• _WORK TO BE COMPLETED_:
Pictures stay out. All the rest of the records must be repeated exactly.

• _THE INPUT_:
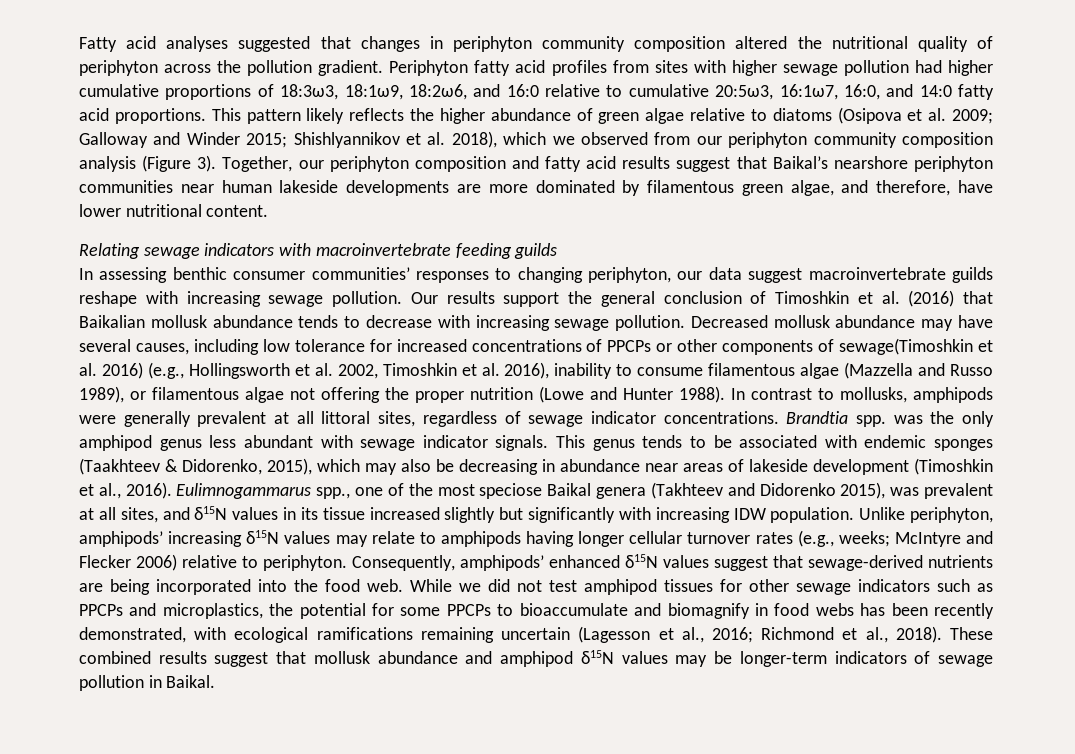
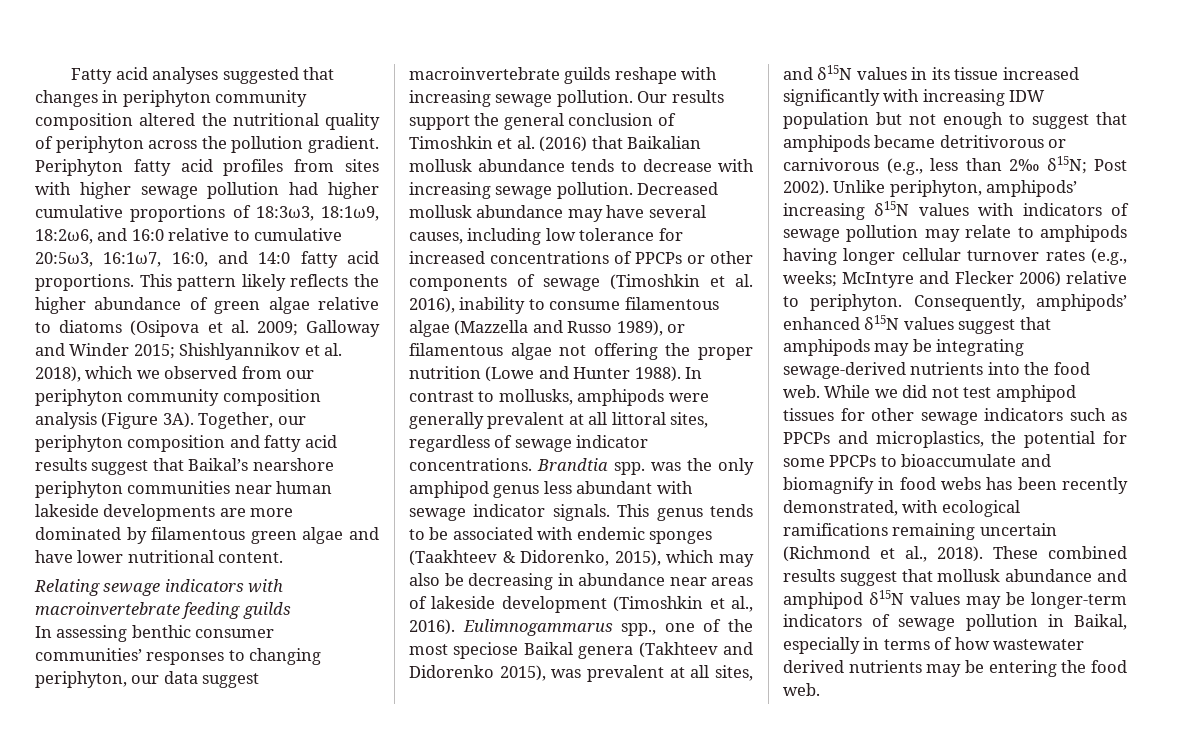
- This pattern likely reflects the higher abundance of green algae relative to diatoms (Osipova et al. 2009; Galloway and Winder 2015; Shishlyannikov et al. 2018), which we observed from our periphyton community composition analysis (Figure 3).
+ This pattern likely reflects the higher abundance of green algae relative to diatoms (Osipova et al. 2009; Galloway and Winder 2015; Shishlyannikov et al. 2018), which we observed from our periphyton community composition analysis (Figure 3A).
- Together, our periphyton composition and fatty acid results suggest that Baikal’s nearshore periphyton communities near human lakeside developments are more dominated by filamentous green algae, and therefore, have lower nutritional content.
+ Together, our periphyton composition and fatty acid results suggest that Baikal’s nearshore periphyton communities near human lakeside developments are more dominated by filamentous green algae and have lower nutritional content.
- Decreased mollusk abundance may have several causes, including low tolerance for increased concentrations of PPCPs or other components of sewage(Timoshkin et al. 2016) (e.g., Hollingsworth et al. 2002, Timoshkin et al. 2016), inability to consume filamentous algae (Mazzella and Russo 1989), or filamentous algae not offering the proper nutrition (Lowe and Hunter 1988).
+ Decreased mollusk abundance may have several causes, including low tolerance for increased concentrations of PPCPs or other components of sewage (Timoshkin et al. 2016), inability to consume filamentous algae (Mazzella and Russo 1989), or filamentous algae not offering the proper nutrition (Lowe and Hunter 1988).
- Eulimnogammarus spp., one of the most speciose Baikal genera (Takhteev and Didorenko 2015), was prevalent at all sites, and δ15N values in its tissue increased slightly but significantly with increasing IDW population.
+ Eulimnogammarus spp., one of the most speciose Baikal genera (Takhteev and Didorenko 2015), was prevalent at all sites, and δ15N values in its tissue increased significantly with increasing IDW population but not enough to suggest that amphipods became detritivorous or carnivorous (e.g., less than 2‰ δ15N; Post 2002).
- Unlike periphyton, amphipods’ increasing δ15N values may relate to amphipods having longer cellular turnover rates (e.g., weeks; McIntyre and Flecker 2006) relative to periphyton.
+ Unlike periphyton, amphipods’ increasing δ15N values with indicators of sewage pollution may relate to amphipods having longer cellular turnover rates (e.g., weeks; McIntyre and Flecker 2006) relative to periphyton.
- Consequently, amphipods’ enhanced δ15N values suggest that sewage-derived nutrients are being incorporated into the food web.
+ Consequently, amphipods’ enhanced δ15N values suggest that amphipods may be integrating sewage-derived nutrients into the food web.
- While we did not test amphipod tissues for other sewage indicators such as PPCPs and microplastics, the potential for some PPCPs to bioaccumulate and biomagnify in food webs has been recently demonstrated, with ecological ramifications remaining uncertain (Lagesson et al., 2016; Richmond et al., 2018).
+ While we did not test amphipod tissues for other sewage indicators such as PPCPs and microplastics, the potential for some PPCPs to bioaccumulate and biomagnify in food webs has been recently demonstrated, with ecological ramifications remaining uncertain (Richmond et al., 2018).
- These combined results suggest that mollusk abundance and amphipod δ15N values may be longer-term indicators of sewage pollution in Baikal.
+ These combined results suggest that mollusk abundance and amphipod δ15N values may be longer-term indicators of sewage pollution in Baikal, especially in terms of how wastewater derived nutrients may be entering the food web.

• _PROBLEM SOLUTION_:
- This pattern likely reflects the higher abundance of green algae relative to diatoms (Osipova et al. 2009; Galloway and Winder 2015; Shishlyannikov et al. 2018), which we observed from our periphyton community composition analysis (Figure 3).
+ This pattern likely reflects the higher abundance of green algae relative to diatoms (Osipova et al. 2009; Galloway and Winder 2015; Shishlyannikov et al. 2018), which we observed from our periphyton community composition analysis (Figure 3A).
- Together, our periphyton composition and fatty acid results suggest that Baikal’s nearshore periphyton communities near human lakeside developments are more dominated by filamentous green algae, and therefore, have lower nutritional content.
+ Together, our periphyton composition and fatty acid results suggest that Baikal’s nearshore periphyton communities near human lakeside developments are more dominated by filamentous green algae and have lower nutritional content.
- Decreased mollusk abundance may have several causes, including low tolerance for increased concentrations of PPCPs or other components of sewage(Timoshkin et al. 2016) (e.g., Hollingsworth et al. 2002, Timoshkin et al. 2016), inability to consume filamentous algae (Mazzella and Russo 1989), or filamentous algae not offering the proper nutrition (Lowe and Hunter 1988).
+ Decreased mollusk abundance may have several causes, including low tolerance for increased concentrations of PPCPs or other components of sewage (Timoshkin et al. 2016), inability to consume filamentous algae (Mazzella and Russo 1989), or filamentous algae not offering the proper nutrition (Lowe and Hunter 1988).
- Eulimnogammarus spp., one of the most speciose Baikal genera (Takhteev and Didorenko 2015), was prevalent at all sites, and δ15N values in its tissue increased slightly but significantly with increasing IDW population.
+ Eulimnogammarus spp., one of the most speciose Baikal genera (Takhteev and Didorenko 2015), was prevalent at all sites, and δ15N values in its tissue increased significantly with increasing IDW population but not enough to suggest that amphipods became detritivorous or carnivorous (e.g., less than 2‰ δ15N; Post 2002).
- Unlike periphyton, amphipods’ increasing δ15N values may relate to amphipods having longer cellular turnover rates (e.g., weeks; McIntyre and Flecker 2006) relative to periphyton.
+ Unlike periphyton, amphipods’ increasing δ15N values with indicators of sewage pollution may relate to amphipods having longer cellular turnover rates (e.g., weeks; McIntyre and Flecker 2006) relative to periphyton.
- Consequently, amphipods’ enhanced δ15N values suggest that sewage-derived nutrients are being incorporated into the food web.
+ Consequently, amphipods’ enhanced δ15N values suggest that amphipods may be integrating sewage-derived nutrients into the food web.
- While we did not test amphipod tissues for other sewage indicators such as PPCPs and microplastics, the potential for some PPCPs to bioaccumulate and biomagnify in food webs has been recently demonstrated, with ecological ramifications remaining uncertain (Lagesson et al., 2016; Richmond et al., 2018).
+ While we did not test amphipod tissues for other sewage indicators such as PPCPs and microplastics, the potential for some PPCPs to bioaccumulate and biomagnify in food webs has been recently demonstrated, with ecological ramifications remaining uncertain (Richmond et al., 2018).
- These combined results suggest that mollusk abundance and amphipod δ15N values may be longer-term indicators of sewage pollution in Baikal.
+ These combined results suggest that mollusk abundance and amphipod δ15N values may be longer-term indicators of sewage pollution in Baikal, especially in terms of how wastewater derived nutrients may be entering the food web.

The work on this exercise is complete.